Ataukah diantara buku-buku,
mencari pengetahuan manusia,
sementara engkau dipenuhi kebijaksanaan surgawi.

Dimanakah engkau, wahai belahan jiwaku?
Apakah engkau sedang berdoa di kuil?

Ataukah engkah sedang mengunjungi alam di ladang,
tempat mimpi-mimpimu bersemayam?

Apakah engkau tengah berada di gubuk-gubuk orang miskin,
menghibur orang-orang yang patah hati dengan belas kasih jiwamu,
dan memenuhi tangan mereka dengan berkat?

Engkaulah roh cinta yang berada dimana-mana,
engkau lebih perkasa daripada abad dan masa.

Masihkah engkau ingat saat kita bertemu,
saat lingkaran cahaya jiwamu melingkupi kita,
dan para malaikat cinta melayang-layang,
sambil mengumandangkan lagu-lagu kasih sayang.

Masih ingatkah engkau saat kita duduk dibawah bayangan dahan-dahan,
yang melindungi diri kita dari serangan terik matahari,
sebagaimana tulang rusuk melindungi rahasia hati dari luka.

Masih ingatkah engkau jalan setapak dan hutan-hutan
yang kita lewat sambil bergandengan tangan dan saling menyandarkan kepala,
bagaikan dua jiwa dalam tubuh yang sudah menyatu?
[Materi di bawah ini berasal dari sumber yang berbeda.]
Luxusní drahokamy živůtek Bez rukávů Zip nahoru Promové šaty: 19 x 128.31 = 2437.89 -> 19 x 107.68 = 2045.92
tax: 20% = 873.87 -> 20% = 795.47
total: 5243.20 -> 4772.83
Ingatkah engkau saat kuucapkan kata-kata selamat tinggal,
lalu kau berikan kecupan mesra dibibirku?

Ciuman itu, telah menyadarkan aku
bahwa dua bibir yang bertemu dalam cinta
mampu mengungkapkan rahasia-rahasia surgawi
yang tidak bisa diungkapkan dengan kata-kata.

Ciuman itu,
merupakan awal dari desah panjang yang amat dalam,
bagaikan nafas kehidupan saat mengubah tanah menjadi manusia.

Desah itu membuka jalanku menuju alam batin,
menyatakan kehormatan diriku,
tempat ia akan bertahan sampai kita berjumpa lagi.

Aku teringat saat kau menciumku...dan menciumku,
dengan air mata yang membasahi kedua pipimu,
dan engkau menyatakan,

“Tubuh duniawi harus sering berpisah untuk urusan duniawi,
dan terpaksa hidup terpisah karena tujuan duniawi.
Tetapi jiwa tetap bersatu dengan aman dalam cinta, sampai kematian menjemput
dan membawa kedua jiwa yang bersatu itu kembali ke Tuhannya”.

“Pergilah kekasihku,
karena cinta telah memilih engkau menjadi utusannya,
taatilah dia,
karena dia lah keelokan yang menawarkan kepada para pengikutnya
piala penuh kemanisan hidup.

Sedangkan bagi hatiku yang hampa,
cintamu akan tetap menjadi mempelai wanita yang menghibur,
dan kenangan tentang engkau akan menjadi pernikahan abadiku”.

Dimanakah engkau sekarang, diriku yang lain?
Apakah engkau terjaga dalam kesunyian malam?
Biarlah angin sepoi-sepoi segar menyampaikan kepadamu,
setiap detak jantung cintaku...

Apakah engkau masih membelai wajahku dalam bayanganmu?
Sesungguhnya, bayangan itu bukan lagi bayangan diriku,
karena derita panjang telah menimpa bayanganku,
pada wajah bahagiaku dimasa lalu.

Ratap dan tangis telah mengeringkan mataku,
yang memantukan kecantikanmu,
dan merusak bibirku yang telah dipermanis oleh...
ciumanmu.

Dimanakah engkau kekasihku...?
Apakah engkau mendengar tangisku dari seberang lautan?
Apakah engkau mengerti apa yang aku butuhkan?
Apakah engkau tahu besar dan dalamnya kesabaranku?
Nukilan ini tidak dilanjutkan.